Parece que la imagen de oscuridad, intolerancia y fanatismo que rodea a la Edad Media no es del todo cierta. Si ya os hablamos de los  “matrimonios gays” hoy nos vamos a detener en el divorcio.

Divorcios Edad Media

Por mucho que nos sorprenda el divorcio estaba regulado por ley en la Edad Media como nos muestran las Siete Partidas de Alfonso X.

SietePartidas

Todo lo referido a temas familiares (donde se incluiría el divorcio) aparecen en la Partida Cuarta. Una de las causas principales era la impotencia o la frigidez

Que el hombre sea impotente, o que ella sea muy “estrecha”, ahora si la estrecha se casara con otro hombre y esta la conociera carnalmente, entonces debe divorciarse de nuevo y casarse con el primer marido, porque parece que si se hubiera quedado con el (primero), tambien podria haberla con el tiempo conocerla carnalmente….

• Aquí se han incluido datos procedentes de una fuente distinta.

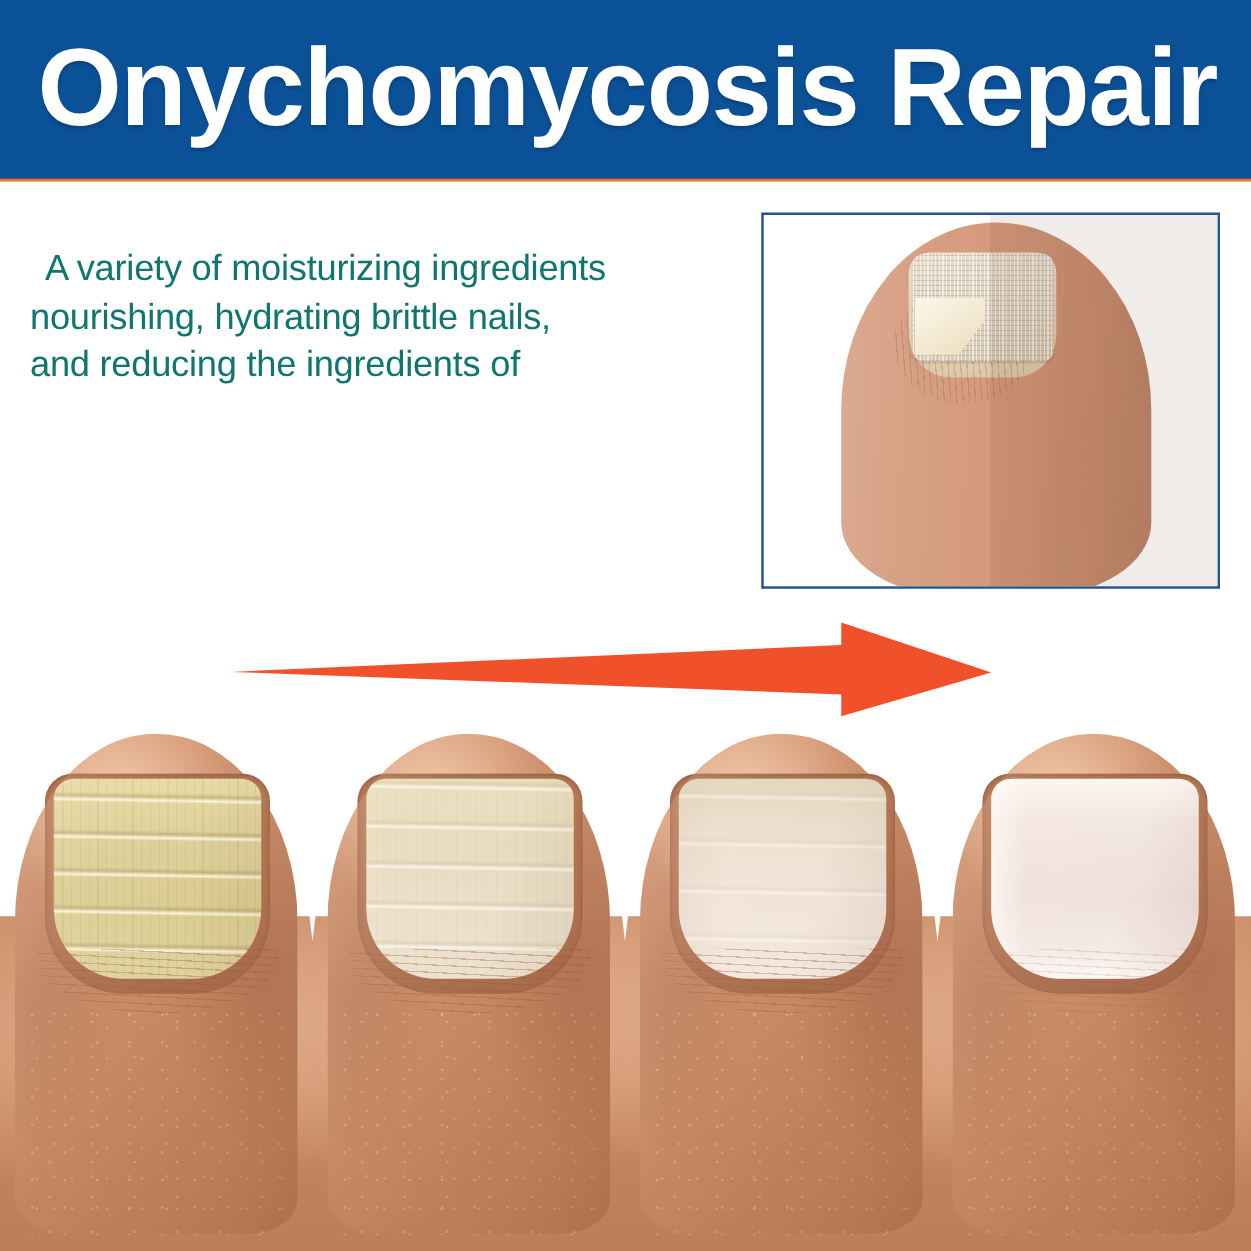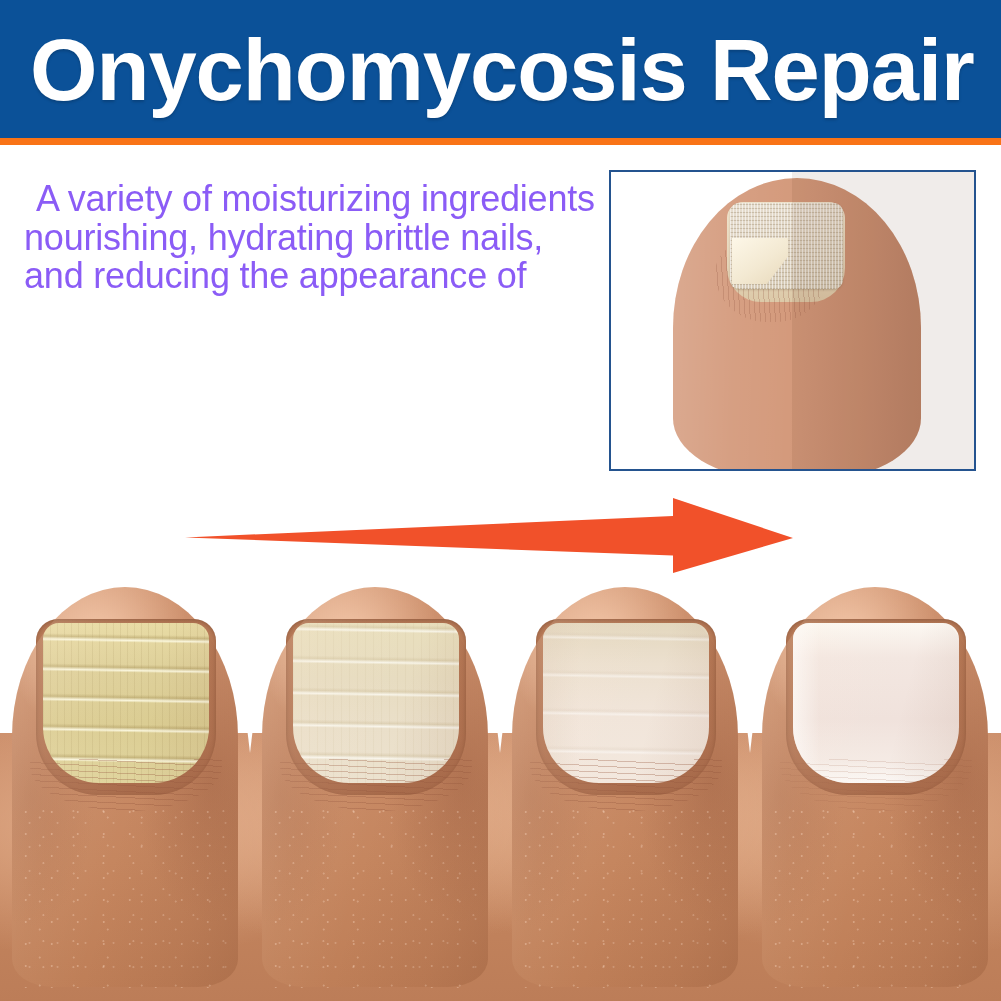"Onychomycosis Repair" #header-banner { border-bottom: 7px solid #f97316 -> 2px solid #f97316 }
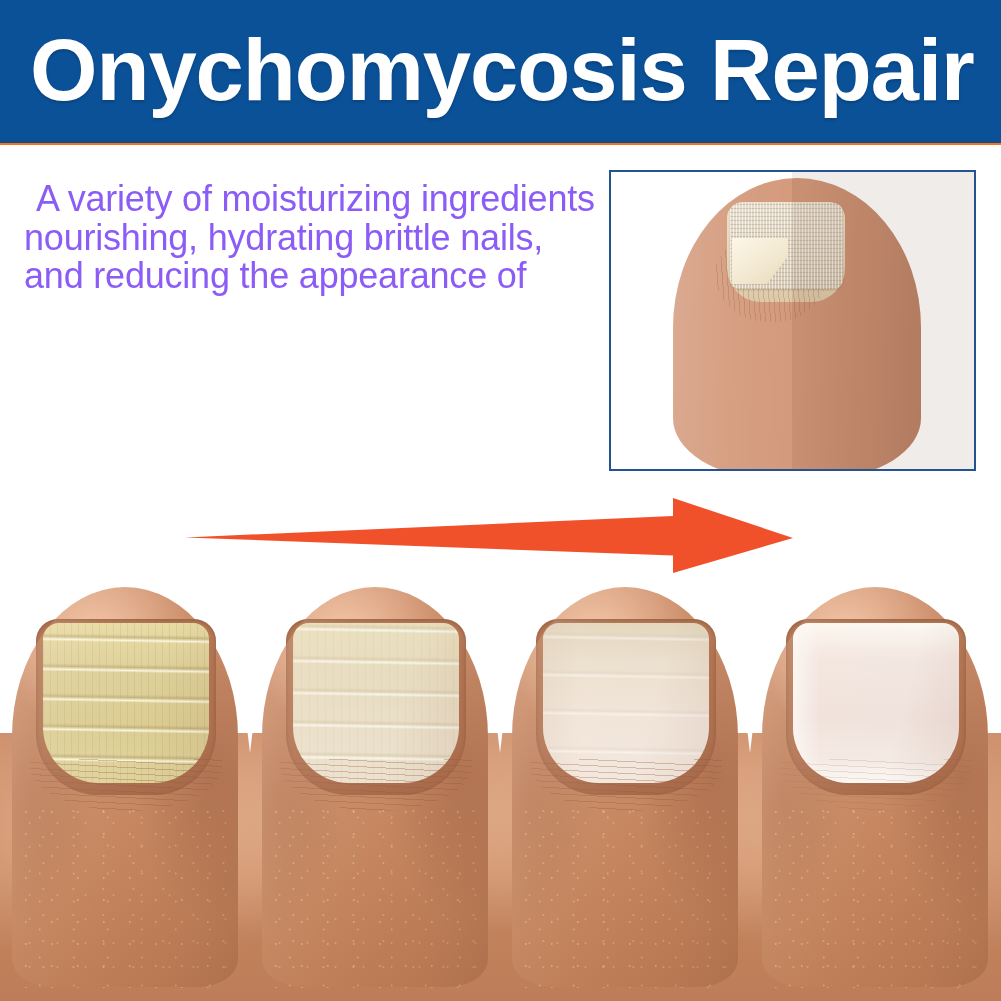"A variety of moisturizing ingredients" #description { color: #8b5cf6 -> #0f766e; font-size: 36px -> 29px; top: 180px -> 196px }
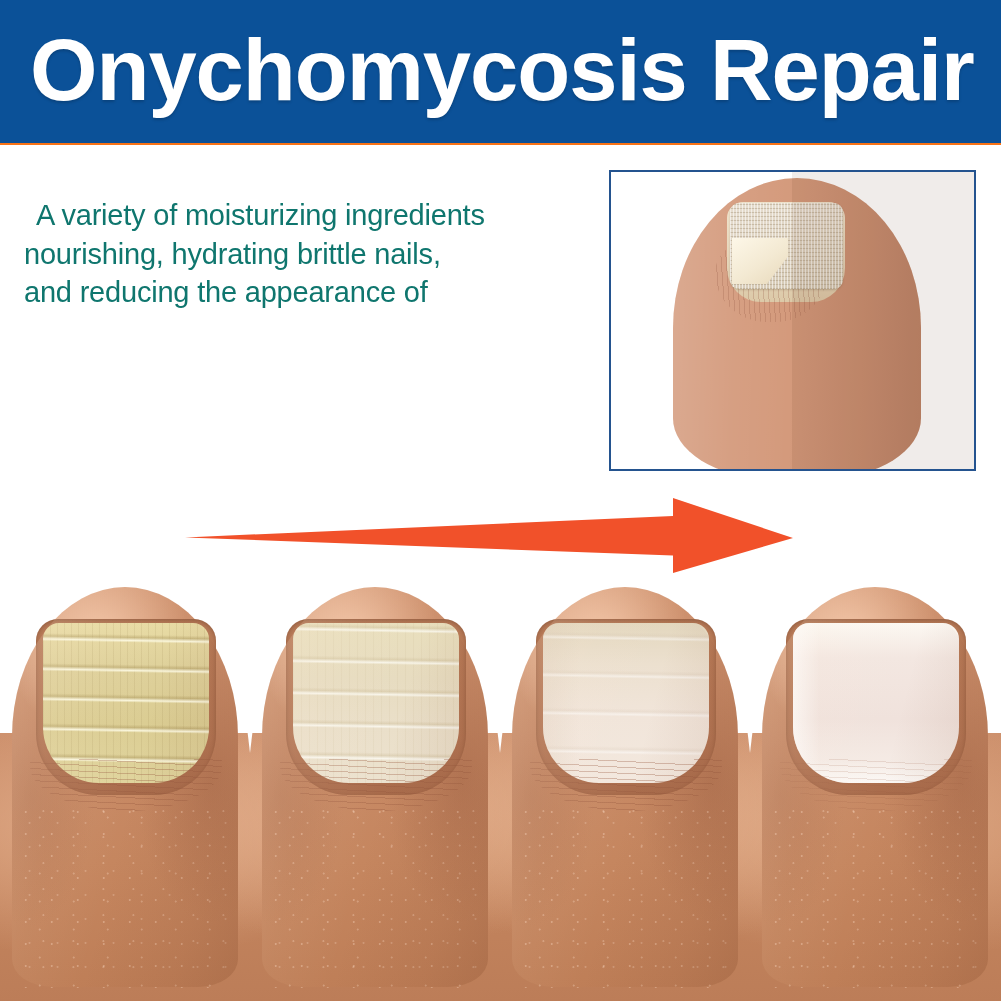"and reducing the appearance of" span.line { text: appearance -> ingredients }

Otra curiosa causa de divorcio era quejas sobre el tamaño del pene, pero Alfonso X para evitar “trampas” legisló

Se debe mirar si son semejantes o iguales aquellos miembros que son menester para engendrar, y si comprobaren que el primer marido no lo tiene mucho mayor que el segundo, entonces la deben tornar al primero, pero si se entendieren que el primer marido tuviera un miembro tan grande que de ninguna manera pudiere conocerla carnalmente, sin gran peligro para ella, aunque se hubiere quedado con él, no la deben separar de su segundo marido porque parece claro que el obstáculo que había entre ella y su primer marido duraría siempre.

También se han encontrado casos de separación de mutuo acuerdo como es el caso recogido por un notario de Parma en 1431 en el que Simone di Matrezzo, tejedor, y su mujer, Pasquina Mateoli, acuerdan su separación y vivir bajo techos distintos.

Pero a pesar de esto la mujer estaba en una clara situación de dependencia como muestra los castigos a muerte por adulterio o las multas por abandono (el doble en el caso de la mujer).